Thursday, July 5, 2018

A house for Juan

I often forget to share with you about the neat stories that we get to be a part of through ministry. I'd like to share with you about one of my favorite stories so far this year.

Meet Juancito and Sefarina:

Juancito and his mom, Sefarina, have a genetic disease that has caused them to have terrible eyesight and some other difficulties in life. Living in a third world country, there’s really no assistance available for them, beyond what little a kind neighbor is able to share. The great news is that they are beloved in our area and everyone does their small part to take care of them. Juan is often seen hiking up the mountain road in search of bananas that he can sell, and they are cared for through community members giving them a meal or a few provisions. 

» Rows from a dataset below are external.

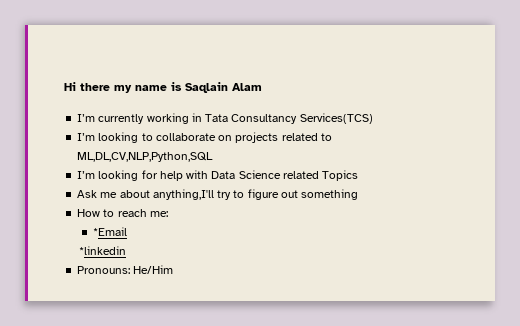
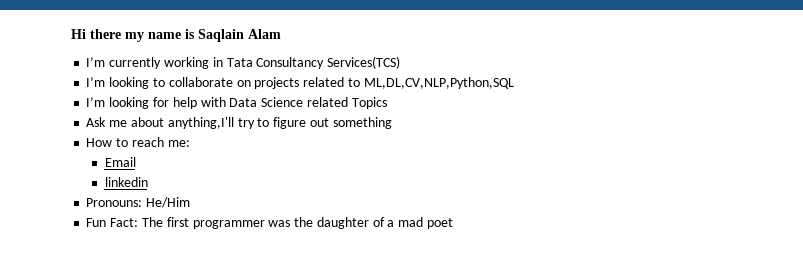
[92,227,127,236] [79,246,127,255] *Email // *linkedin -> [104,157,136,167] [104,177,148,187] Email // linkedin
(174, 269) none -> [86,217,453,229] // Fun Fact: The first programmer was the daughter of a mad poet

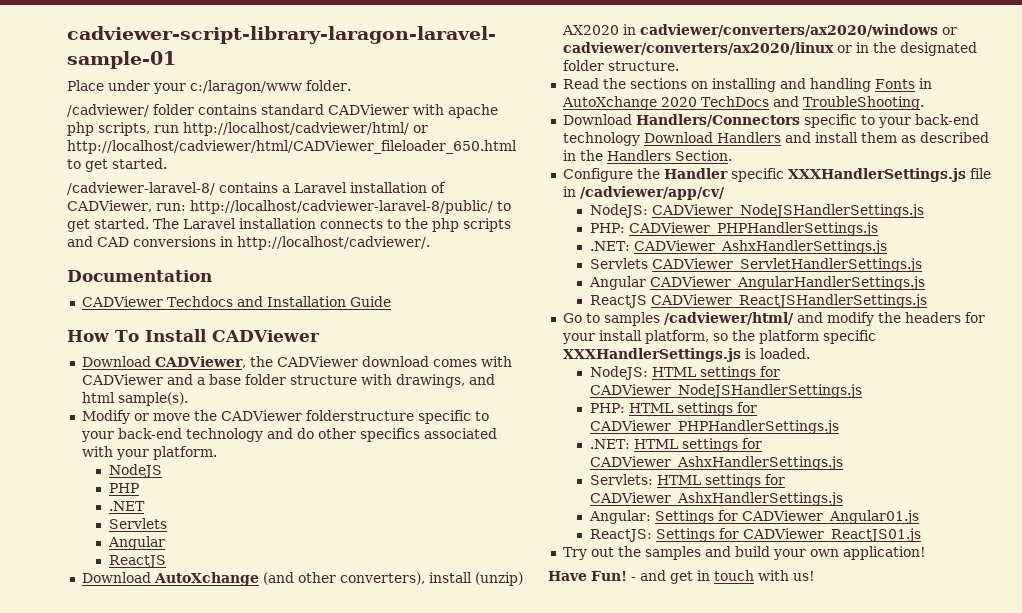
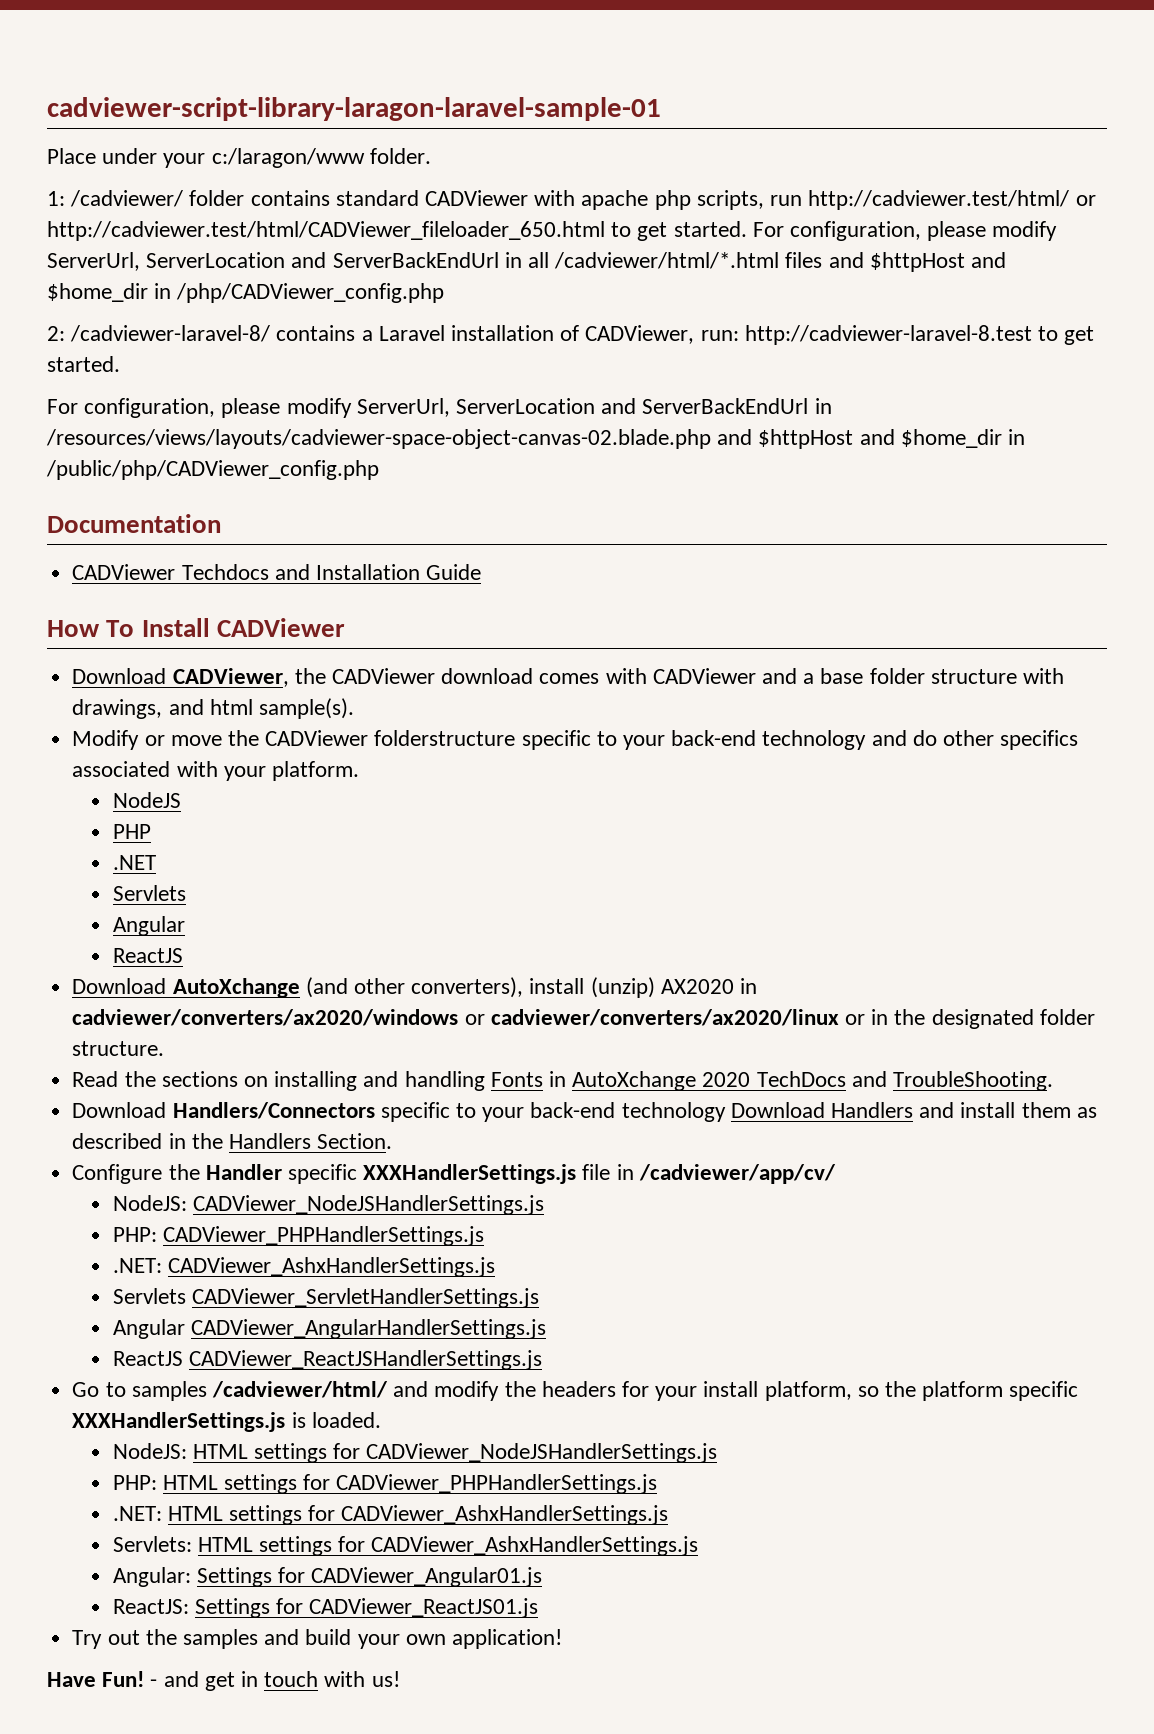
(351, 85) none -> [47,191,65,206] 1:
[183,122,428,136] [67,140,517,154] [67,158,167,172] http://localhost/cadviewer/html/ or http://localhost/cadviewer/html/CADViewer_fileloader_650.html to get started. // -> [808,190,1096,210] [47,221,1058,241] [47,252,1007,272] [47,283,445,303] [47,326,65,341] http://cadviewer.test/html/ or http://cadviewer.test/html/CADViewer_fileloader_650.html to get started. For configuration, please modify ServerUrl, ServerLocation and ServerBackEndUrl in all /cadviewer/html/*.html files and $httpHost and $home_dir in /php/CADViewer_config.php // 2:
[189,200,511,214] [67,218,511,232] [67,236,430,250] http://localhost/cadviewer-laravel-8/public/ to get started. The Laravel installation connects to the php scripts and CAD conversions in http://localhost/cadviewer/. -> [744,325,1095,345] [47,356,120,372] [47,398,832,418] [46,429,1026,449] [46,460,379,480] http://cadviewer-laravel-8.test to get started. // For configuration, please modify ServerUrl, ServerLocation and ServerBackEndUrl in /resources/views/layouts/cadviewer-space-object-canvas-02.blade.php and $httpHost and $home_dir in /public/php/CADViewer_config.php

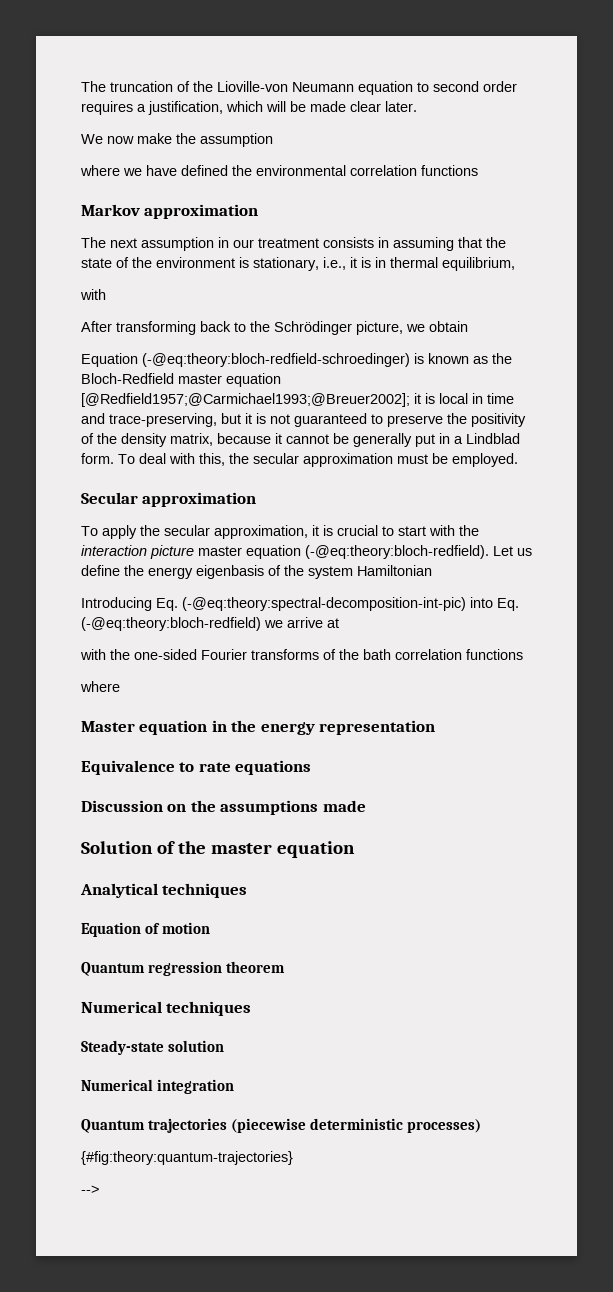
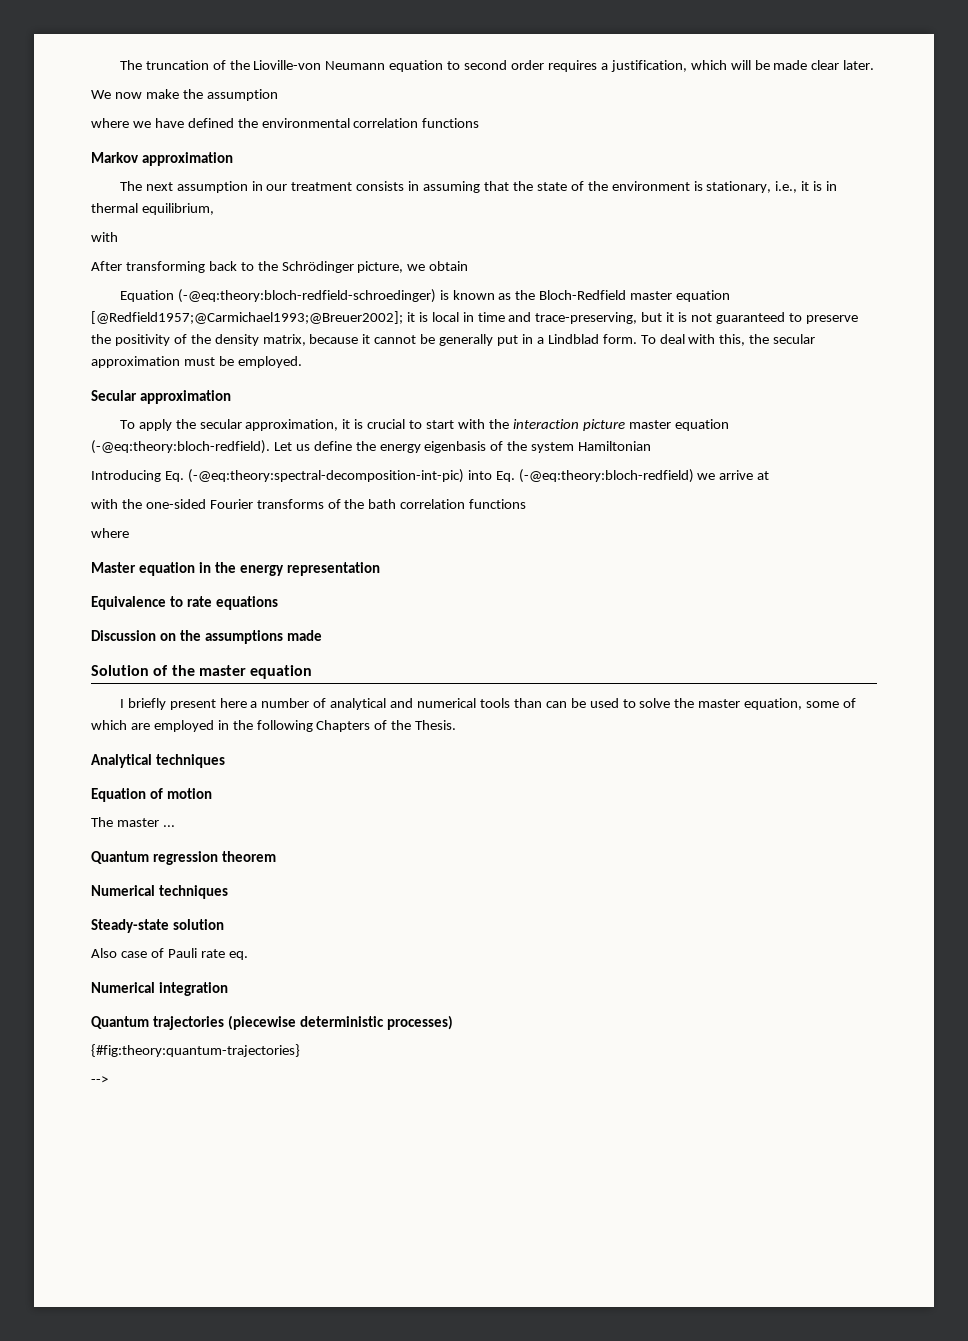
(355, 849) none -> [119,698,857,710] [91,720,457,732] // I briefly present here a number of analytical and numerical tools than can be used to solve the master equation, some of which are employed in the following Chapters of the Thesis.
(210, 928) none -> [91,817,175,827] // The master ...
(224, 1046) none -> [91,948,248,960] // Also case of Pauli rate eq.

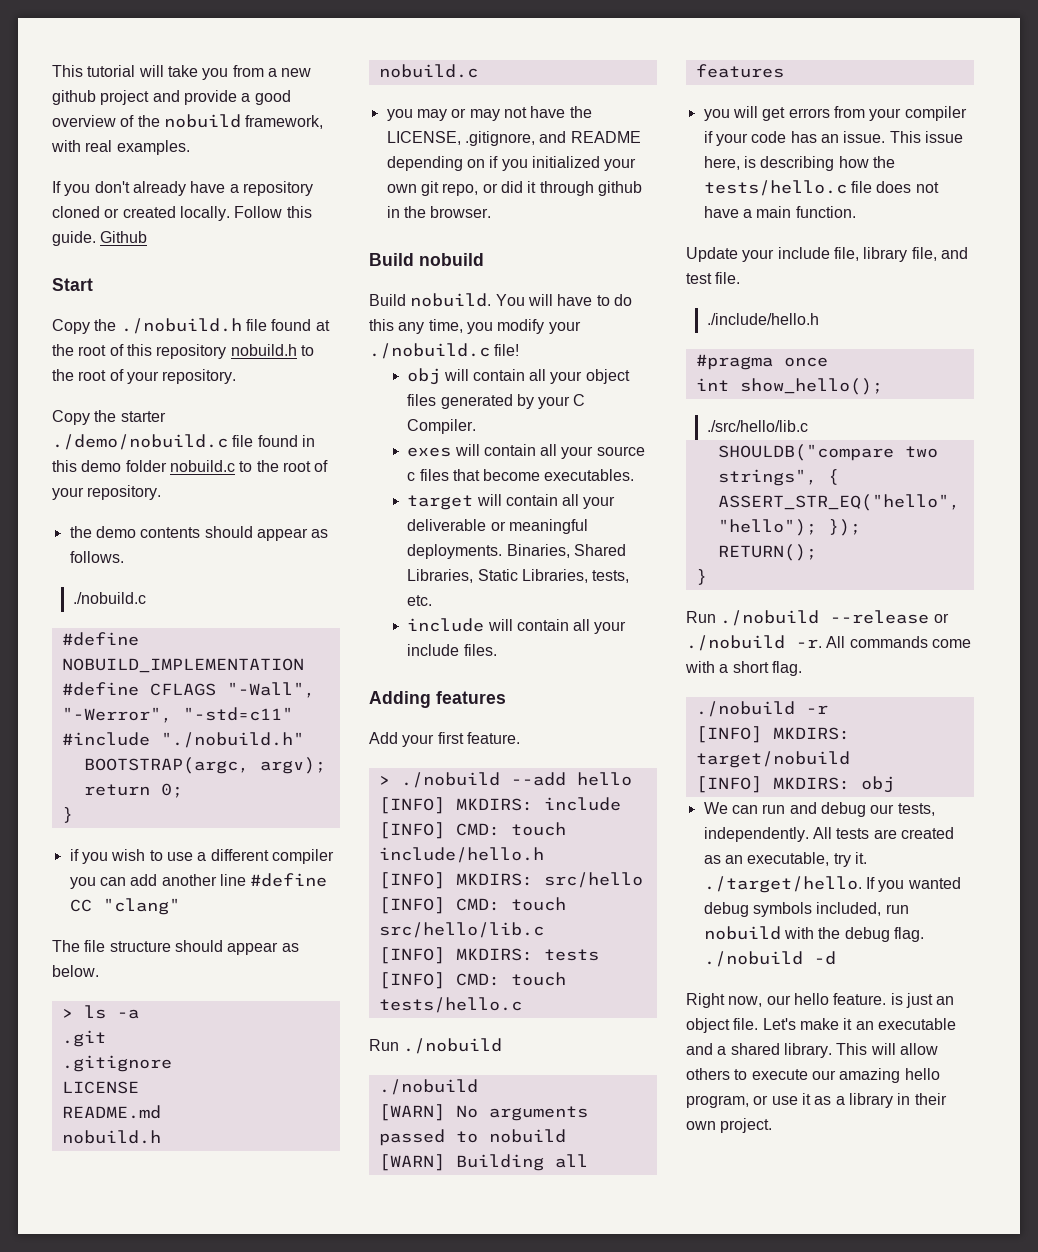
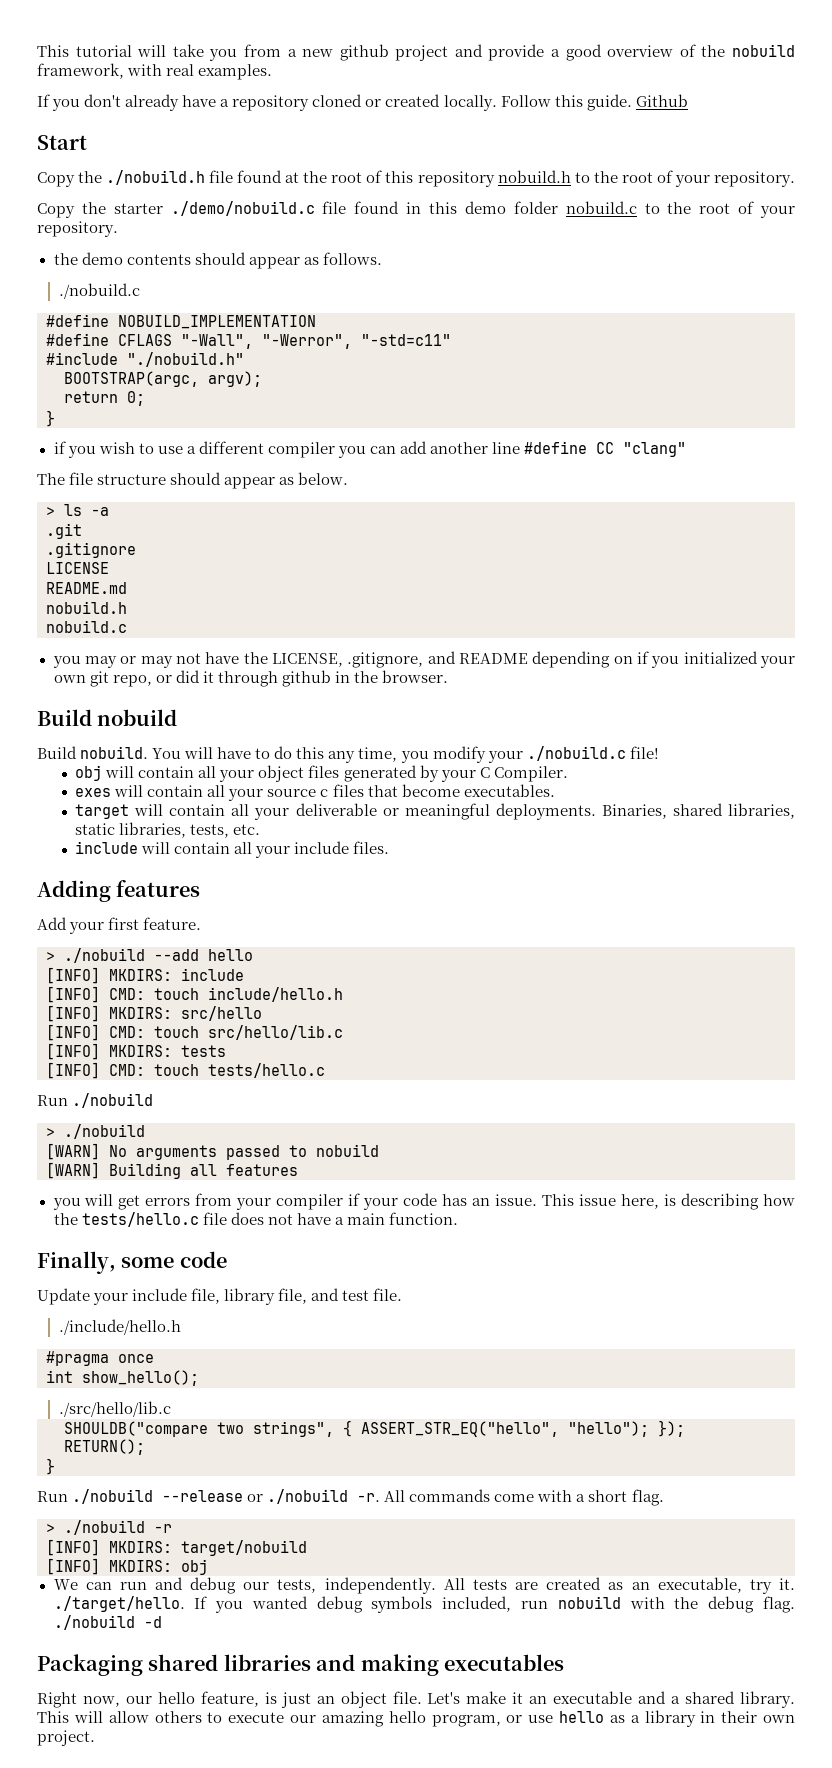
[573,544,626,556] [407,569,588,583] Shared Libraries, Static Libraries, -> [672,803,795,819] [75,822,187,838] shared libraries, static libraries,
(503, 1046) none -> [46,1128,55,1137] >
(856, 212) none -> [37,1251,227,1274] // Finally, some code
(802, 668) none -> [46,1524,55,1533] >
(836, 958) none -> [37,1654,564,1676] // Packaging shared libraries and making executables
[833,993,887,1005] feature. -> [200,1691,259,1707] feature,
[801,1093,811,1105] it -> [559,1711,604,1723] hello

Last year a few community members came to us asking if we could team up with the community to help Juan have a stable place to live. Their idea was to donate a small piece of land to El Ayudante (as a precaution of not having the land in Juan’s name and having it taken from him by people that take advantage) and then the community would help them build a house. And that is just what has happened. 

Someone donated a small piece of land. 

2 of our CTC’s (Community Transformation Committees) have raised all the funds for the adobe blocks for his house. 

The rocks for the foundation were donated by the community. 

More funds are being collected for furniture for when the house is complete. 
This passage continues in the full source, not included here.